- **Record extracts**
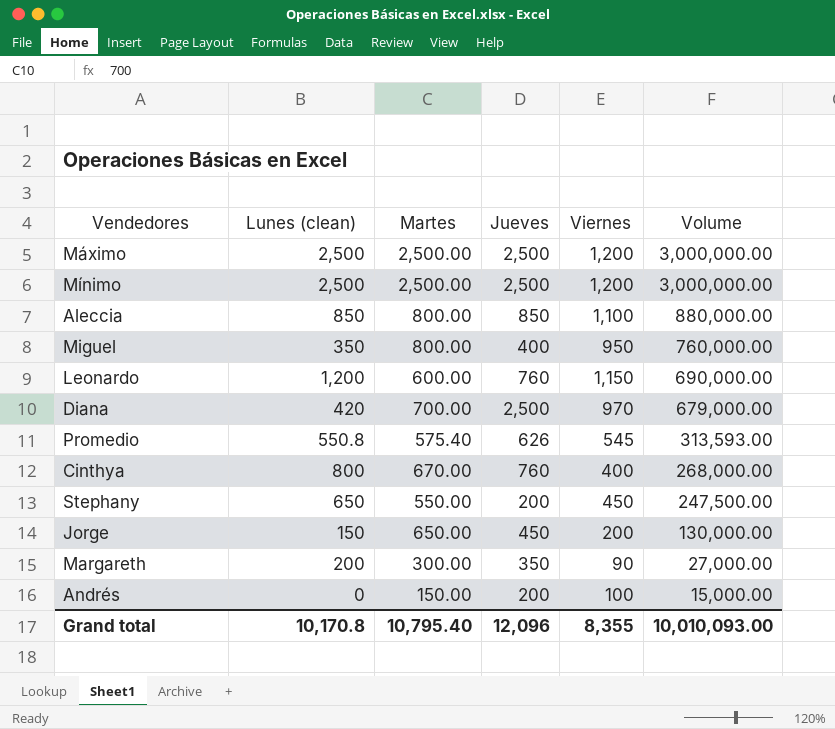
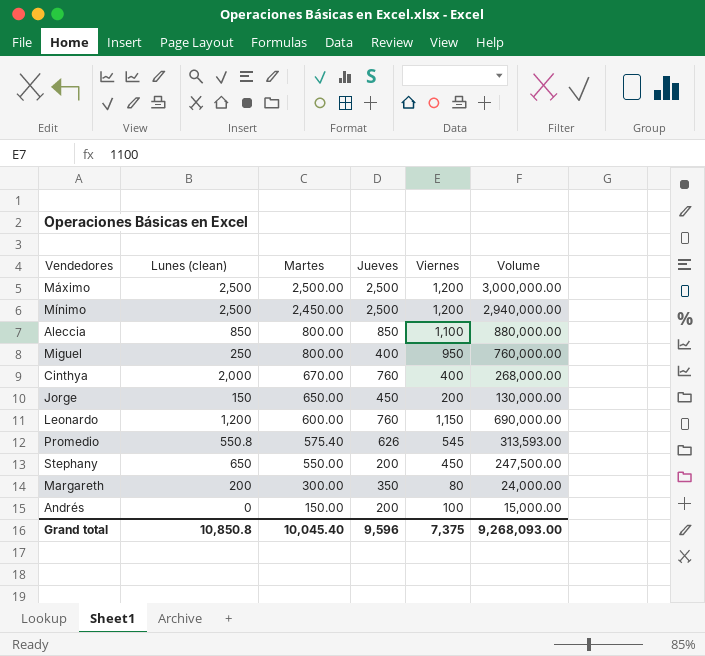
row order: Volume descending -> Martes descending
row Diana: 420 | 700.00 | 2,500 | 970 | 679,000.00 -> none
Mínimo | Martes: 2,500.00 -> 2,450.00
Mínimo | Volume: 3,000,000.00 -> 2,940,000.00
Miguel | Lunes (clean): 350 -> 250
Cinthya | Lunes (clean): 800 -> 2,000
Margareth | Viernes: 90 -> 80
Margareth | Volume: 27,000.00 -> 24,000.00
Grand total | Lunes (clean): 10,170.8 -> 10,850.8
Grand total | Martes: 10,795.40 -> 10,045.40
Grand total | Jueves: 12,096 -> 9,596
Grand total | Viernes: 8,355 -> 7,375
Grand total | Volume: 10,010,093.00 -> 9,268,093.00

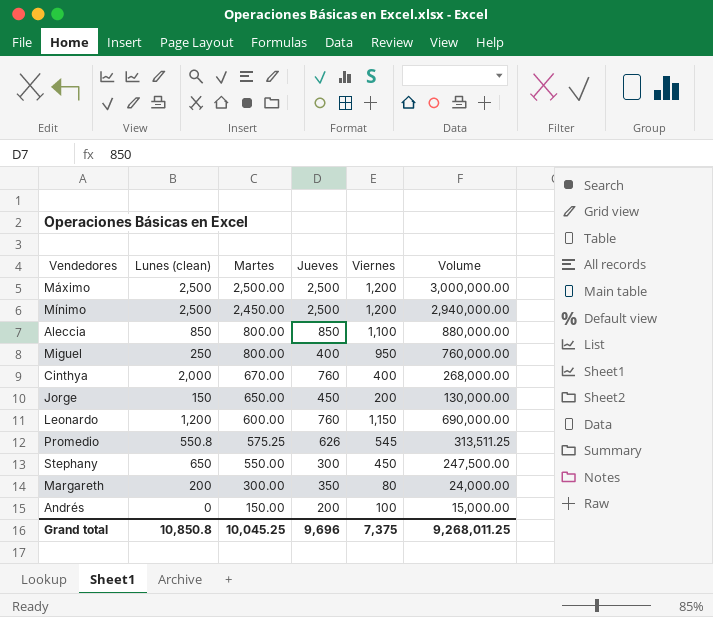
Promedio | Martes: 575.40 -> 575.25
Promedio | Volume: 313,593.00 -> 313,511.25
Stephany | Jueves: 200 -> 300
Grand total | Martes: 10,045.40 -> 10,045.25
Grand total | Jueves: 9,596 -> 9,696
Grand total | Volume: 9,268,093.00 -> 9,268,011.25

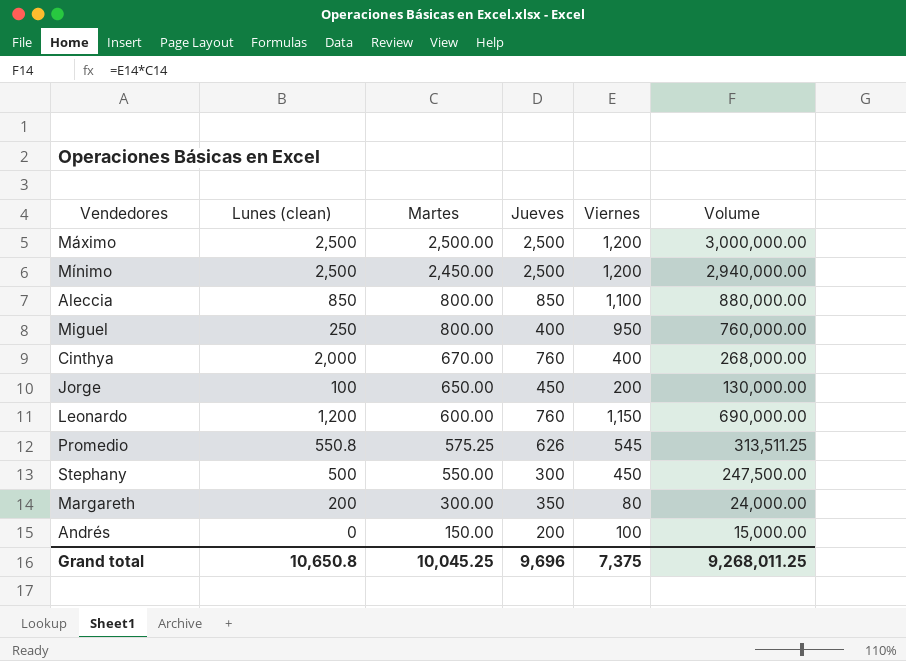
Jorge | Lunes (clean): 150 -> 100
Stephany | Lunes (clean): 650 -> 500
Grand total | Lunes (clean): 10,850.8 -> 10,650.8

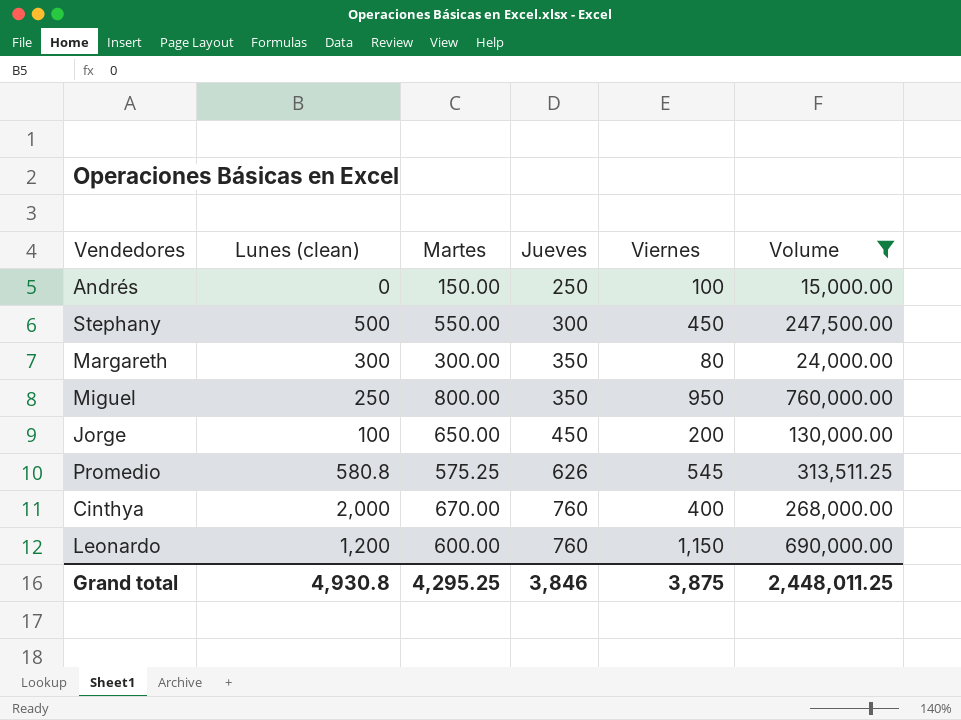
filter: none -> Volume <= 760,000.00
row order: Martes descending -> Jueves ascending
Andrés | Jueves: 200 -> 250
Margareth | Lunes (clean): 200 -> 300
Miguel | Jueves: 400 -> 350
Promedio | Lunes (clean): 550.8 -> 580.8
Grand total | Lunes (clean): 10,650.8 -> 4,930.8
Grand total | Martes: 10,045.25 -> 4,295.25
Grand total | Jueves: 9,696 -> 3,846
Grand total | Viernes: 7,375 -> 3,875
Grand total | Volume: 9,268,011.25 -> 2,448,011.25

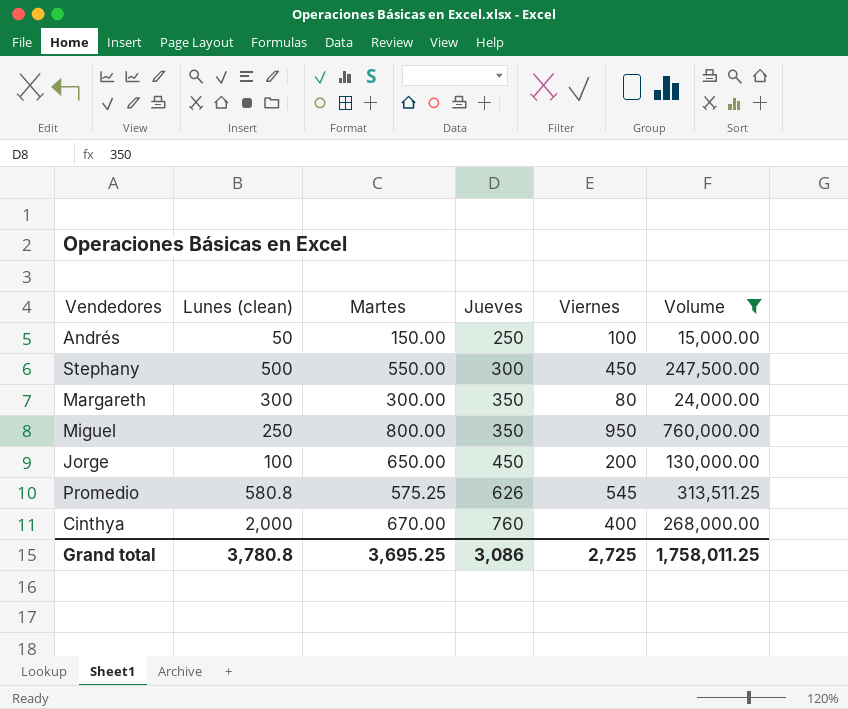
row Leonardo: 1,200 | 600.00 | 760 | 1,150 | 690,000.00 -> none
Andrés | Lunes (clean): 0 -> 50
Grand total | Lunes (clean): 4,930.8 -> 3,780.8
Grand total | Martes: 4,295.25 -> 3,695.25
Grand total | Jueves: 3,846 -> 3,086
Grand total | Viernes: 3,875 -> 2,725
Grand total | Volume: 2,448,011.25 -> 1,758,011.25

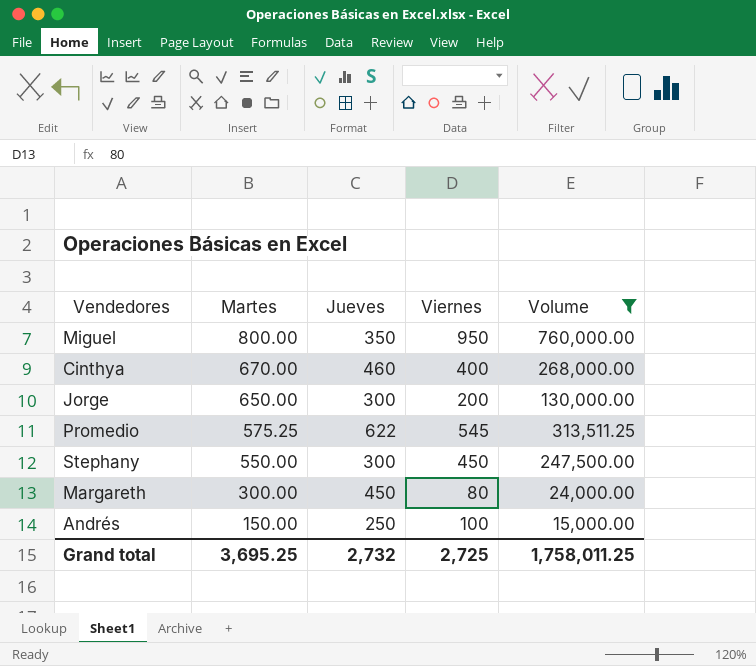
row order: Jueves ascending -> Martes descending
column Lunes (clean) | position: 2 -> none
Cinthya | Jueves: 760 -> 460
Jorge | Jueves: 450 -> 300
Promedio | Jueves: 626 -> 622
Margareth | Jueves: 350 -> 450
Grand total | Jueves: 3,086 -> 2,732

- **Assignment**
The listing above should be transcribed word for word, with its pictures left out.

- **Exercise output**
row order: Volume descending -> Martes descending
row Diana: 420 | 700.00 | 2,500 | 970 | 679,000.00 -> none
Mínimo | Martes: 2,500.00 -> 2,450.00
Mínimo | Volume: 3,000,000.00 -> 2,940,000.00
Miguel | Lunes (clean): 350 -> 250
Cinthya | Lunes (clean): 800 -> 2,000
Margareth | Viernes: 90 -> 80
Margareth | Volume: 27,000.00 -> 24,000.00
Grand total | Lunes (clean): 10,170.8 -> 10,850.8
Grand total | Martes: 10,795.40 -> 10,045.40
Grand total | Jueves: 12,096 -> 9,596
Grand total | Viernes: 8,355 -> 7,375
Grand total | Volume: 10,010,093.00 -> 9,268,093.00

Promedio | Martes: 575.40 -> 575.25
Promedio | Volume: 313,593.00 -> 313,511.25
Stephany | Jueves: 200 -> 300
Grand total | Martes: 10,045.40 -> 10,045.25
Grand total | Jueves: 9,596 -> 9,696
Grand total | Volume: 9,268,093.00 -> 9,268,011.25

Jorge | Lunes (clean): 150 -> 100
Stephany | Lunes (clean): 650 -> 500
Grand total | Lunes (clean): 10,850.8 -> 10,650.8

filter: none -> Volume <= 760,000.00
row order: Martes descending -> Jueves ascending
Andrés | Jueves: 200 -> 250
Margareth | Lunes (clean): 200 -> 300
Miguel | Jueves: 400 -> 350
Promedio | Lunes (clean): 550.8 -> 580.8
Grand total | Lunes (clean): 10,650.8 -> 4,930.8
Grand total | Martes: 10,045.25 -> 4,295.25
Grand total | Jueves: 9,696 -> 3,846
Grand total | Viernes: 7,375 -> 3,875
Grand total | Volume: 9,268,011.25 -> 2,448,011.25

row Leonardo: 1,200 | 600.00 | 760 | 1,150 | 690,000.00 -> none
Andrés | Lunes (clean): 0 -> 50
Grand total | Lunes (clean): 4,930.8 -> 3,780.8
Grand total | Martes: 4,295.25 -> 3,695.25
Grand total | Jueves: 3,846 -> 3,086
Grand total | Viernes: 3,875 -> 2,725
Grand total | Volume: 2,448,011.25 -> 1,758,011.25

row order: Jueves ascending -> Martes descending
column Lunes (clean) | position: 2 -> none
Cinthya | Jueves: 760 -> 460
Jorge | Jueves: 450 -> 300
Promedio | Jueves: 626 -> 622
Margareth | Jueves: 350 -> 450
Grand total | Jueves: 3,086 -> 2,732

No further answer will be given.